Шеффнер знал обо всем этом, и Пёршке и Йенш тоже, но ранние биографы Канта либо упустили это, либо это была одна из тех граней его жизни, о которых они предпочитали не упоминать. В конце концов, Гиппель был для них персоной нон грата, по крайней мере после смерти. Если их смущал тот факт, что Кант продолжал его чтить, то его тесная дружба с Гиппелем в 1786–1796 годах, возможно, смущала еще больше. Со своей стороны, Кант не просто потерял еще одного друга в лице Гиппеля, но и важнейшую составляющую своей общественной и интеллектуальной жизни.
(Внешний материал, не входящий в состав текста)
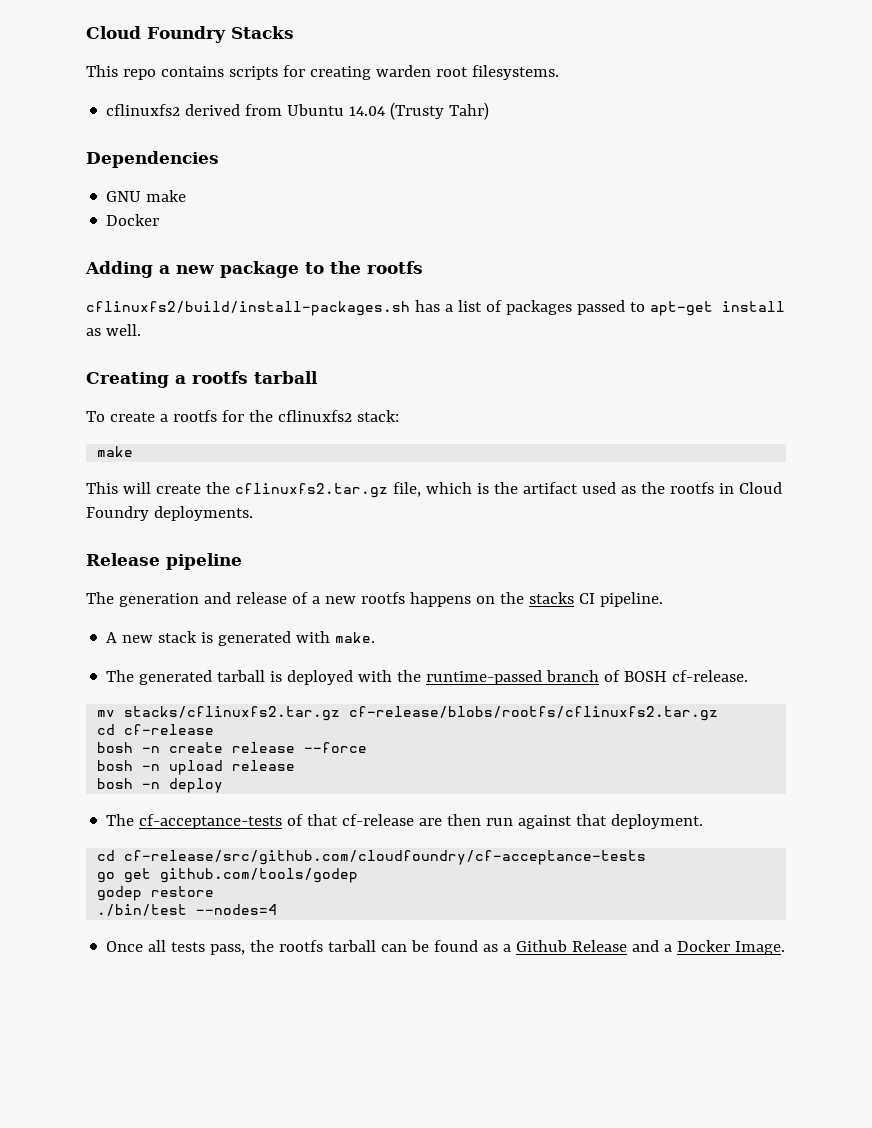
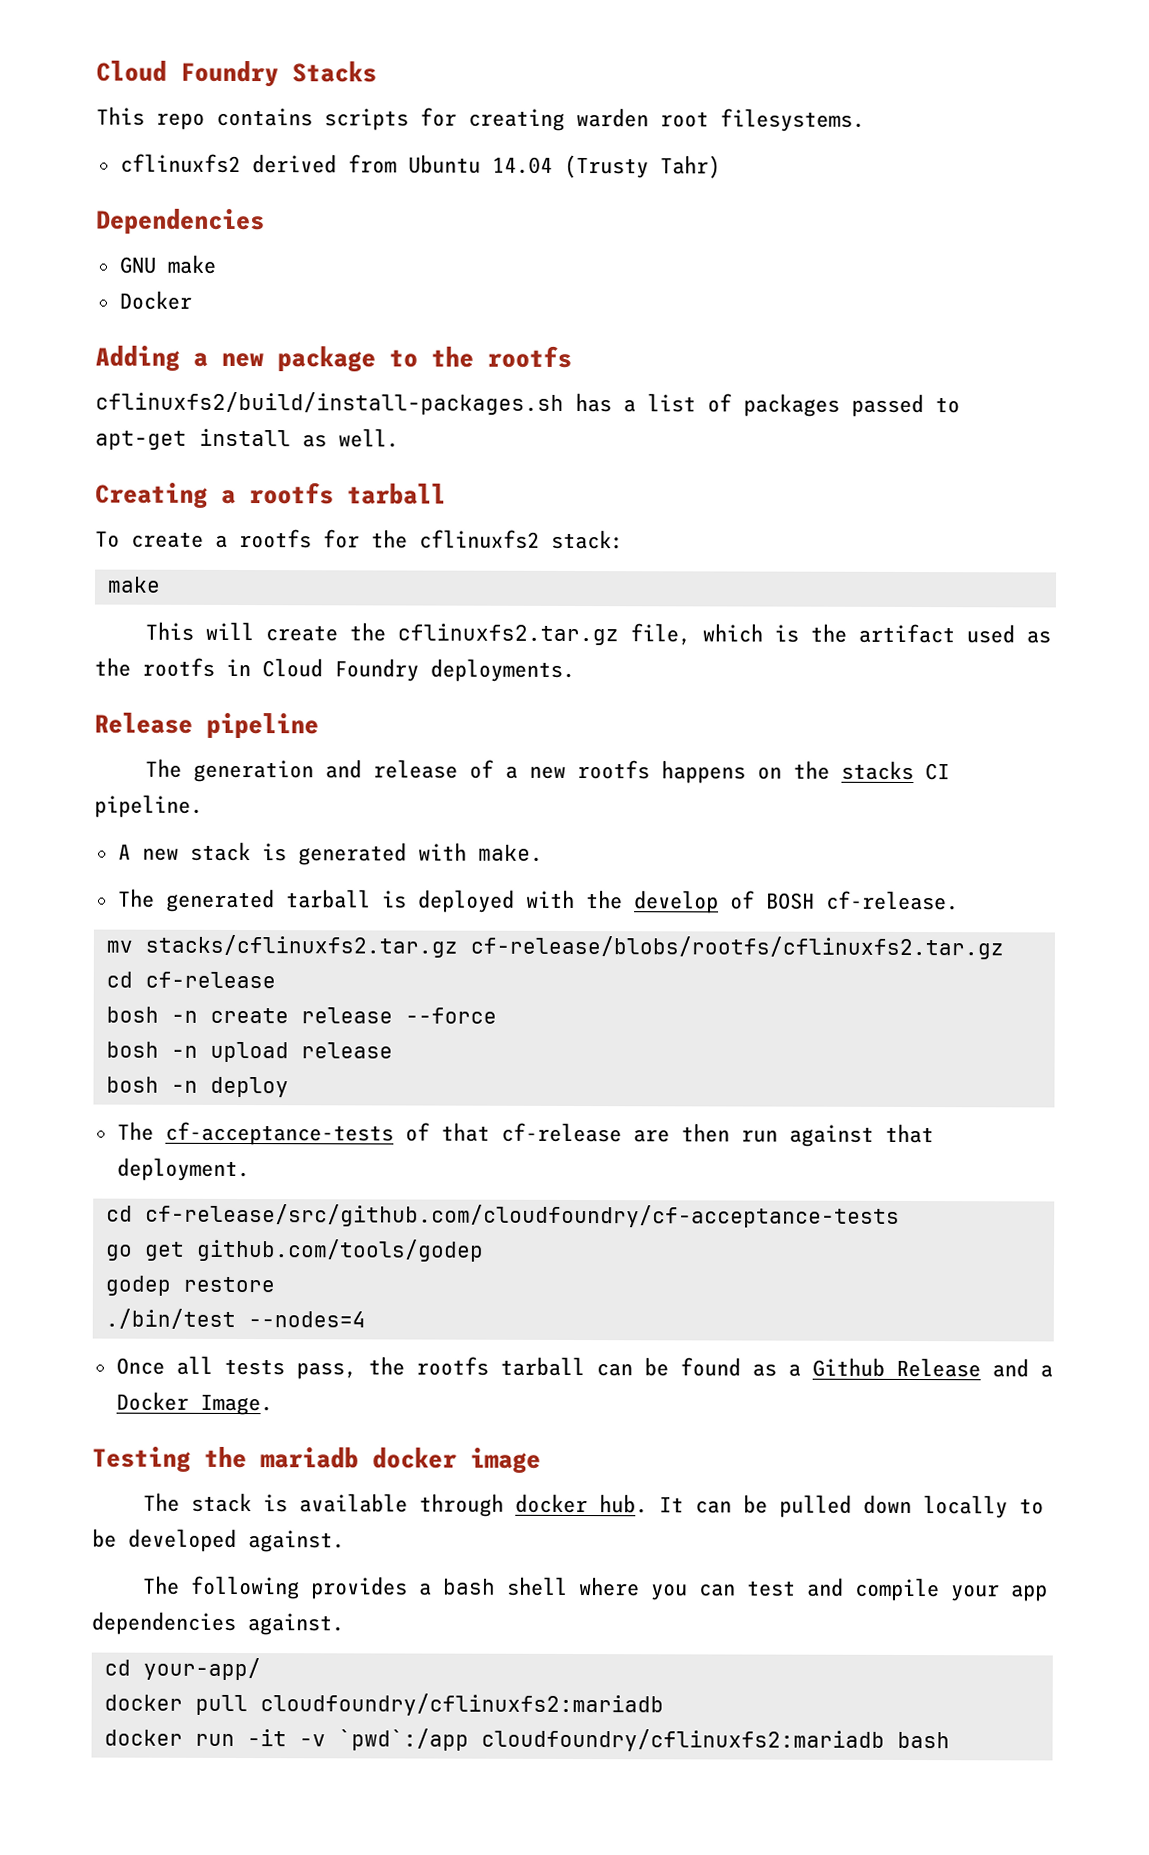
[426,670,600,685] runtime-passed branch -> [633,890,719,914] develop
(786, 948) none -> [92,1446,541,1474] [142,1492,1044,1519] [92,1528,345,1553] [142,1575,1048,1602] [91,1611,344,1636] [103,1657,261,1681] [103,1693,664,1717] [103,1728,950,1752] // Testing the mariadb docker image // The stack is available through docker hub. It can be pulled down locally to be developed against. // The following provides a bash shell where you can test and compile your app dependencies against. // cd your-app/ // docker pull cloudfoundry/cflinuxfs2:mariadb // docker run -it -v `pwd`:/app cloudfoundry/cflinuxfs2:mariadb bash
Летом 1797 года известный анатом и хирург Фридрих Теодор Меккель (1756–1803) посетил Кёнигсберг и остановился у Канта. Он обнаружил, что ум Канта настолько слаб, что неразумно ожидать, что тот отныне внесет что-то новое и оригинальное в философские дебаты, и он высказался об этом публично. Пёршке встал на защиту Канта, написав Фихте в июле 1798 года, что Канта, возможно, и одолевают слабости, вызванные старостью, но это не означает, что «ум Канта уже мертв. Конечно, он больше не может подолгу сосредоточенно мыслить; теперь он живет в основном за счет богатого запаса своей памяти, но даже сейчас он часто придумывает исключительные комбинации и проекты»[1527]. Это не означает и того, что Канта уже не слишком интересовало, как обсуждают его философию другие. Он с горечью жаловался на Фихте. В самом деле, нельзя было упомянуть Фихте и его школу без того, чтобы Кант не разозлился. С другой стороны, «он просто не принимал Рейнгольда всерьез». Его суждение о Гердере было почти таким же страстным, как и осуждение Фихте: Гердер «хотел быть диктатором и любил заводить апостолов»[1528]. Также он «не был полностью доволен своим комментатором Беком», предпочитая комментаторов, которые «строже придерживались» его мысли[1529]. Когда его однажды спросили, почему он никогда не говорил о Рейнгольде ничего плохого, он ответил: «Рейнгольд сделал мне слишком много хорошего, чтобы я мог сердиться на него»[1530]. Имя «Фихте», с другой стороны, даже звучало подозрительно: «Фихте»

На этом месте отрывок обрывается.